Shadow Gambit: The Cursed Crew

(Image credit: Mimimi Games)

Mimimi’s final game is also the peak of the tactical stealth formula its been honing since 2016’s Shadow Tactics. Here you control a crew of ghost pirates, using their spooky powers to infiltrate islands. Slowly working through the complex guard patrols is as satisfying as ever, but the real joy is in testing out new squad combinations—seeing how their inventive powers interact.

BioShock

(Image credit: Take-Two Interactive)

I almost feel this fell off the list by accident. The first half of Bioshock is the most incredible singleplayer FPS experience I’ve had and, even if it can’t quite maintain that stellar quality until the end, this stands proud as one of the most vividly brilliant environments in gaming, packed with over-reaching ideas, a stupendously fun toolkit, and the genius, macabre, haunting threat of the Big Daddies.

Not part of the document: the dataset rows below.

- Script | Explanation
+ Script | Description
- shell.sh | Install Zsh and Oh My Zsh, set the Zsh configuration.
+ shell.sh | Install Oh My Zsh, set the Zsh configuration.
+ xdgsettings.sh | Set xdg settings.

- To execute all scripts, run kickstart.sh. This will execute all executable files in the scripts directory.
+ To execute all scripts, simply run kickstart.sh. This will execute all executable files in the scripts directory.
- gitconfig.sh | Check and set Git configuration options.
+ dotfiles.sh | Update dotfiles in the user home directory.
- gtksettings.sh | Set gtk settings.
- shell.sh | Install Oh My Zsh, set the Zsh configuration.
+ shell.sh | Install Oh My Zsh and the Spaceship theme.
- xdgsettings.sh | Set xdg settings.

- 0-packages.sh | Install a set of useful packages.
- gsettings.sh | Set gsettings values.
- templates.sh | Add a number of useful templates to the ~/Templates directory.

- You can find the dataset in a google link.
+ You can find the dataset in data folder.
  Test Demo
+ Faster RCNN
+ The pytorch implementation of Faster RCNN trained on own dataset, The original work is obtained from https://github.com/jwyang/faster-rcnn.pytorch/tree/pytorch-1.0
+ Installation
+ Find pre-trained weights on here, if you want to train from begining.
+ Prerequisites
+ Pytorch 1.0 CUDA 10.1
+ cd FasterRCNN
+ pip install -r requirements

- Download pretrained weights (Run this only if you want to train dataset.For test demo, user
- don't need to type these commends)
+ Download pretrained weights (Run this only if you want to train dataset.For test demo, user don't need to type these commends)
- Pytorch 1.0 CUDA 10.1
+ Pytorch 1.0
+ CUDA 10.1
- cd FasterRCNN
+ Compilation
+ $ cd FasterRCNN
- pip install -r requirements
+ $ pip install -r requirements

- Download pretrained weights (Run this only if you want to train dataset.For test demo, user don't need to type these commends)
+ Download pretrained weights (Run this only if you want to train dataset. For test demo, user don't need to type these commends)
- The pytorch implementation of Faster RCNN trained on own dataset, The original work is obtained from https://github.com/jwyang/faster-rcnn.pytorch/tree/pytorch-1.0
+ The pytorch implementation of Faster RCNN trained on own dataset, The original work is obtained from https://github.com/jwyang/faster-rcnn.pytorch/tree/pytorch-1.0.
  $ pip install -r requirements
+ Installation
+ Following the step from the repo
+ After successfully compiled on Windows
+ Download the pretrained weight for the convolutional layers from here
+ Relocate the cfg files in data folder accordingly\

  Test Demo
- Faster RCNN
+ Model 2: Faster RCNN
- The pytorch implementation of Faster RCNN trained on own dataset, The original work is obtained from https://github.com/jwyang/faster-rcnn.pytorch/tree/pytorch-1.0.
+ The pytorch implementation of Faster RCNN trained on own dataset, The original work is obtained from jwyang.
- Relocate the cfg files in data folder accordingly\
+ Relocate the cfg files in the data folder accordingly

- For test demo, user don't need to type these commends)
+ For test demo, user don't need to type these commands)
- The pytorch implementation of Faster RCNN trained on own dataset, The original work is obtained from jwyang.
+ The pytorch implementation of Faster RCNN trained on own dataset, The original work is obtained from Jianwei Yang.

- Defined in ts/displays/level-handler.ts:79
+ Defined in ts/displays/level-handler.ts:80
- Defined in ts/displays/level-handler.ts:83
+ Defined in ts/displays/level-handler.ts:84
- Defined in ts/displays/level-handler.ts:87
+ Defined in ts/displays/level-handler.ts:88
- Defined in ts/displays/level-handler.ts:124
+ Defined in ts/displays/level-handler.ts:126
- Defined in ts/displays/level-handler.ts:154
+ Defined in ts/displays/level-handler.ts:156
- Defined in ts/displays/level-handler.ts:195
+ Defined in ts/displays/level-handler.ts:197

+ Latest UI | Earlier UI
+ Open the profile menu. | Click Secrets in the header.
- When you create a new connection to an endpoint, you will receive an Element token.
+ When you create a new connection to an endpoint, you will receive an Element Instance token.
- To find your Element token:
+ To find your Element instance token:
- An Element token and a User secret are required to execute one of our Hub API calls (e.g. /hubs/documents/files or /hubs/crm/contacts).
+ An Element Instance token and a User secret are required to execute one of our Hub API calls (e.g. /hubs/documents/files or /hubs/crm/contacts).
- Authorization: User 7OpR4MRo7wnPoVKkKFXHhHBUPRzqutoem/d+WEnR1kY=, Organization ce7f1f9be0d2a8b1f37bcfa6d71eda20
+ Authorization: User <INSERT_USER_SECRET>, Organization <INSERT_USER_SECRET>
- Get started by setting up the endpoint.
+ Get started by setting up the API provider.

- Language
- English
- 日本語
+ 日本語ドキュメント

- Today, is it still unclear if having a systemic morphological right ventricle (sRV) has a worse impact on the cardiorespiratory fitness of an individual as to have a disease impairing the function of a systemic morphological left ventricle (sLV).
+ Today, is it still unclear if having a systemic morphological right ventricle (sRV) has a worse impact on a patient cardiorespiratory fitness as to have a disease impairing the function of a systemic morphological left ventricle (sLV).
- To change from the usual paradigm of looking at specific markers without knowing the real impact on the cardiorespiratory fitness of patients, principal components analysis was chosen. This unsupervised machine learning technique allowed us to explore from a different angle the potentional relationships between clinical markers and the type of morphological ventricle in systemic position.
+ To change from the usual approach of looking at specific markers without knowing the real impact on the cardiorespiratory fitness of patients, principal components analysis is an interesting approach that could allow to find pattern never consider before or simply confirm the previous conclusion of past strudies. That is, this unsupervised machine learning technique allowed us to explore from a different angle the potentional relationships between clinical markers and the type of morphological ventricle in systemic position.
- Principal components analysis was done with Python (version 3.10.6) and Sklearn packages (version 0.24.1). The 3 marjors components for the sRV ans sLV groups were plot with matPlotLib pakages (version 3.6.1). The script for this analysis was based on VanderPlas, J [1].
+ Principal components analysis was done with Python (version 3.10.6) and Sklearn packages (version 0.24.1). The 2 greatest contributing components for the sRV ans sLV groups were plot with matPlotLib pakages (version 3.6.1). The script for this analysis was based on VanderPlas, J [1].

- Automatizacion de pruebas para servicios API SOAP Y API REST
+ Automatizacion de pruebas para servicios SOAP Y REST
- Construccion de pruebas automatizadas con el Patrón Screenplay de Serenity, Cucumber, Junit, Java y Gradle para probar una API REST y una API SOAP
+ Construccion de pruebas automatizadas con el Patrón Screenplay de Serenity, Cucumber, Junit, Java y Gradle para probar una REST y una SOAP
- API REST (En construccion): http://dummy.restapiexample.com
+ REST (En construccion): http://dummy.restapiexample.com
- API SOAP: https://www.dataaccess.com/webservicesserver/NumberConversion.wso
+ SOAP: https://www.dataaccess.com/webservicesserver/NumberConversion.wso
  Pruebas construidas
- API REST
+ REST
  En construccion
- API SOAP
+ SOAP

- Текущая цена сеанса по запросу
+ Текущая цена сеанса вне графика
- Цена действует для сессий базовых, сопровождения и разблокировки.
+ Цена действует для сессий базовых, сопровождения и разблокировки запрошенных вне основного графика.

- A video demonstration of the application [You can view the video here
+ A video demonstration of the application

Deep Rock Galactic: Survivor

(Image credit: Ghost Ship Games)

This “auto-shooter”, heavily inspired by Vampire Survivors, has been my new obsession this year. I’ve played a lot of games in this budding genre and I genuinely think it’s the best of the lot, bringing in ideas from the original Deep Rock Galactic and using them to add new layers of strategy to the formula. Rock and Stone!

Alpha Protocol

(Image credit: Sega)

I fought hard to get AP on the Top 100 this year (there was even a Powerpoint), but the PCG deep state conspired against me. Okay, fine, I’ll cop to parts of the gameplay being downright busted—woe betide anyone who doesn’t spec into pistols and stealth—but Obsidian’s espionage RPG still does choice and consequence like no other game can.